▸ **Problem description**:
Your answer should be one number: the count of lines in the records that include the word "until".

▸ **Data in this exercise**:
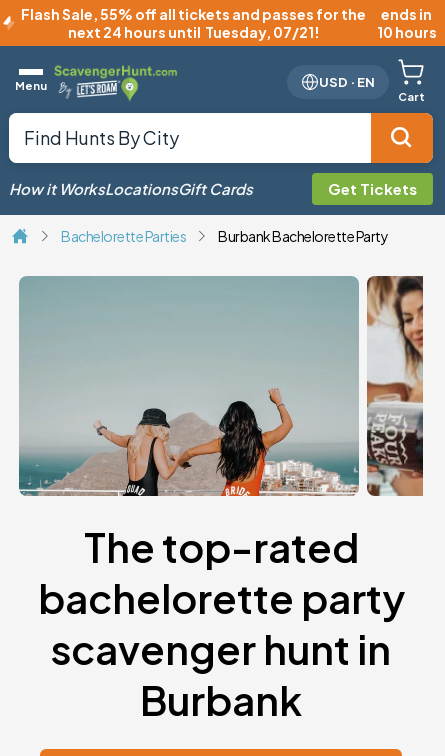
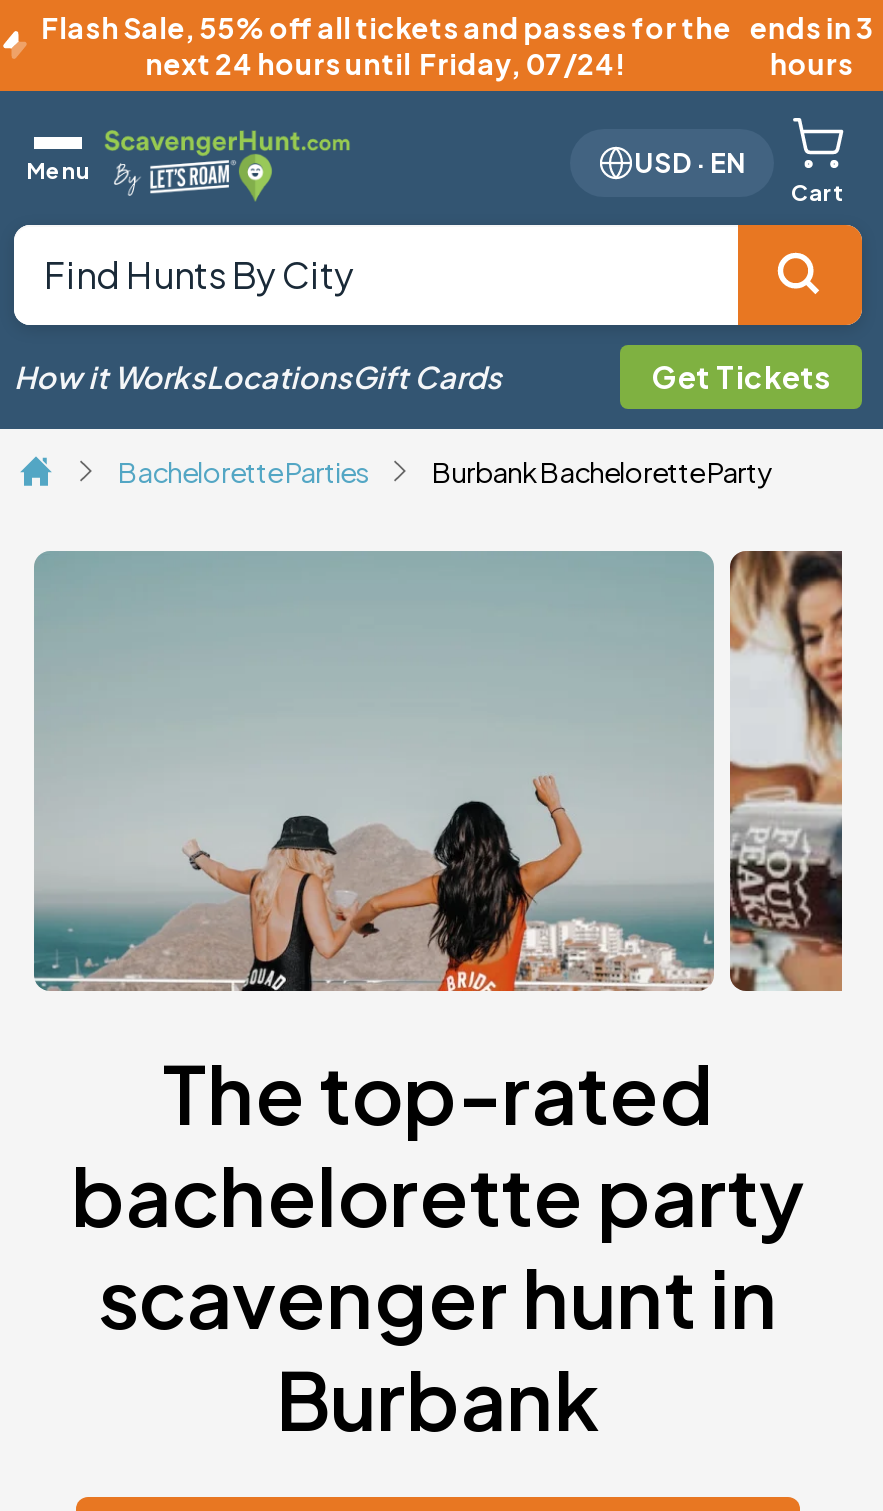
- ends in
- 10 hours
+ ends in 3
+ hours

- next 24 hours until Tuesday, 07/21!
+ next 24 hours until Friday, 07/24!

==

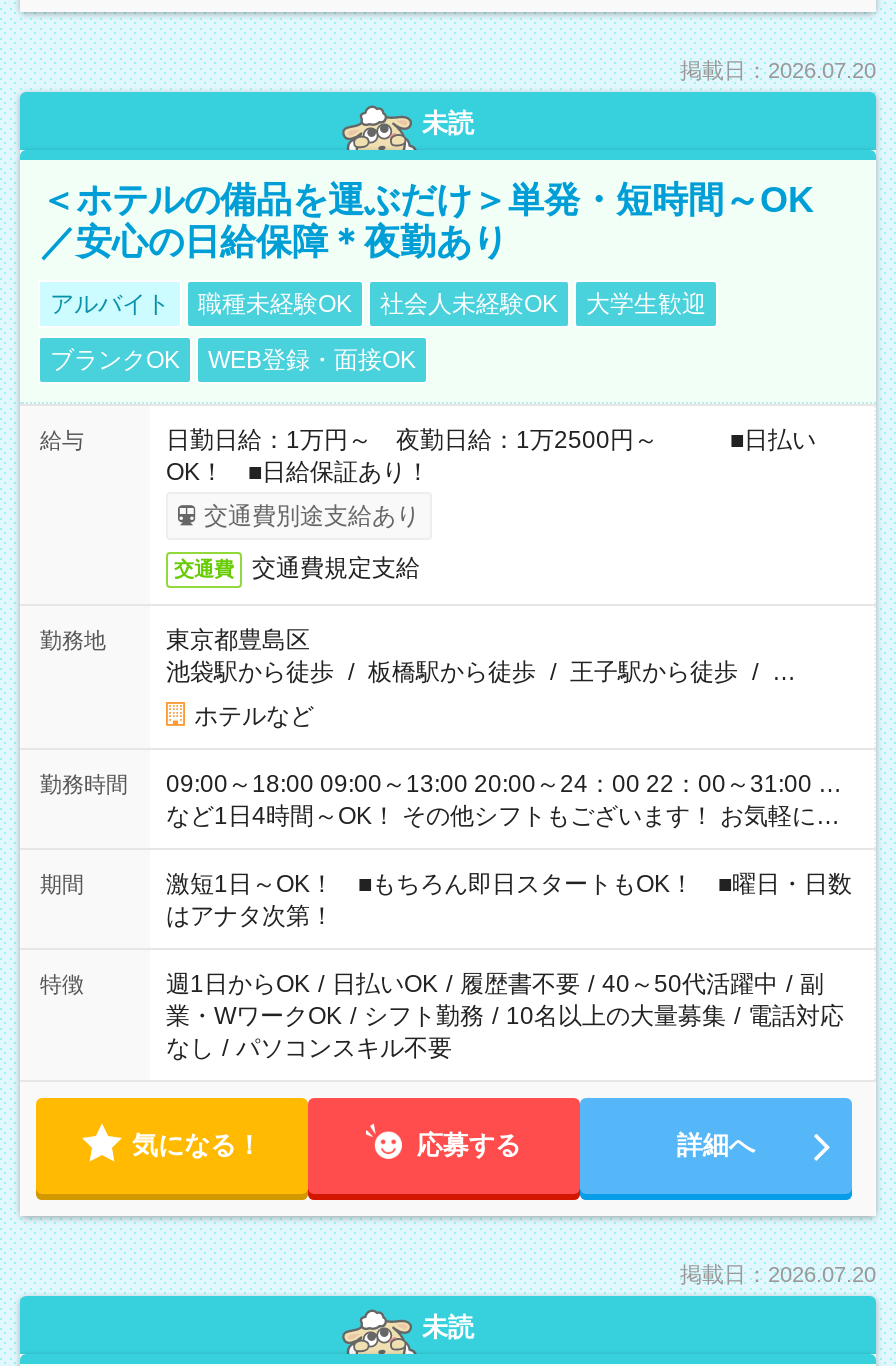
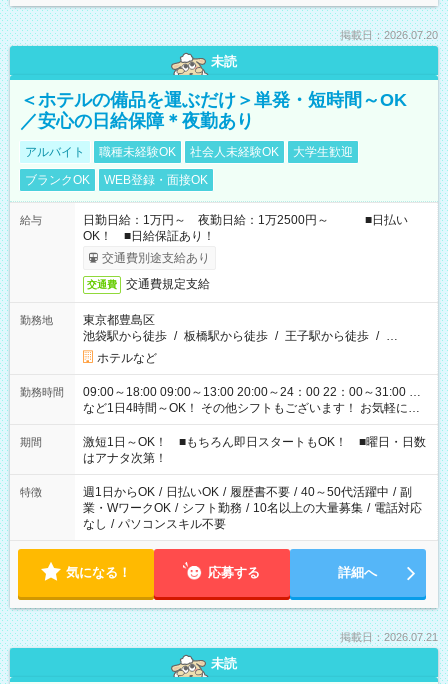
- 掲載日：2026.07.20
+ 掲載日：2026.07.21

▸ **Worked solution**:
2